====== Input

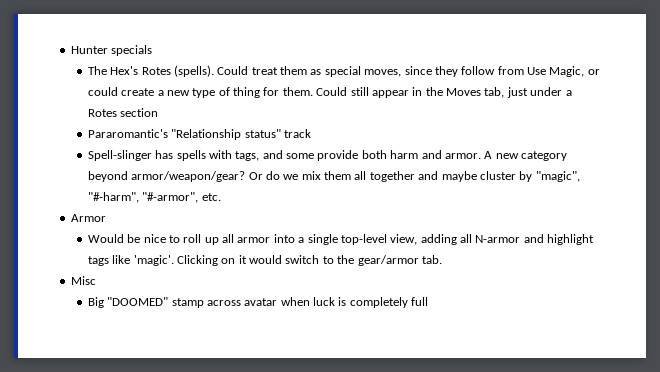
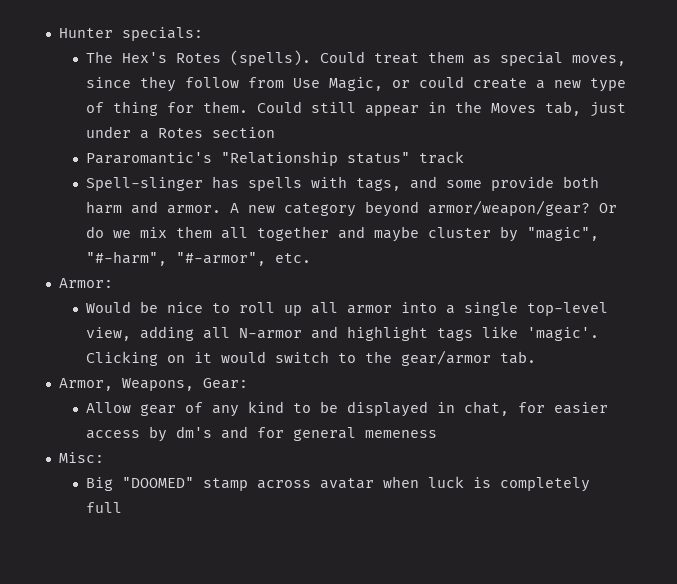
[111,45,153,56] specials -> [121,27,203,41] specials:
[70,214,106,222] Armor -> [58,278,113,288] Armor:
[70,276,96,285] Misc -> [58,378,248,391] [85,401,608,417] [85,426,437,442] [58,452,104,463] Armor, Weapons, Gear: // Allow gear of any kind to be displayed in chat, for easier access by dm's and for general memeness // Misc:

============
====== Input

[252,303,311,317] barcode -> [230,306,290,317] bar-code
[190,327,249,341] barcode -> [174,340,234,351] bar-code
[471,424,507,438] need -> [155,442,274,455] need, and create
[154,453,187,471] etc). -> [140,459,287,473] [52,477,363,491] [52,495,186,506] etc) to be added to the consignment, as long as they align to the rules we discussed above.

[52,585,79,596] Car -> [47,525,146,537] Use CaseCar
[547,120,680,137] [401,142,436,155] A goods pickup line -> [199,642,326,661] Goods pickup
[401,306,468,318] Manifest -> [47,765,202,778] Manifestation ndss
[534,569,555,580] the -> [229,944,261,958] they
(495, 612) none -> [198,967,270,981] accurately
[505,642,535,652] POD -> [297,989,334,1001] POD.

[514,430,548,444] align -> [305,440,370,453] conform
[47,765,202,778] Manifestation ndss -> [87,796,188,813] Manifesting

============

** Task brief **
Retype exactly the span of lines from the one with "[111,45,153,56] specials ->" through the one with "[70,276,96,285] Misc ->"; include both ends and omit the rest of the material.

** Task solution **
[111,45,153,56] specials -> [121,27,203,41] specials:
[70,214,106,222] Armor -> [58,278,113,288] Armor:
[70,276,96,285] Misc -> [58,378,248,391] [85,401,608,417] [85,426,437,442] [58,452,104,463] Armor, Weapons, Gear: // Allow gear of any kind to be displayed in chat, for easier access by dm's and for general memeness // Misc:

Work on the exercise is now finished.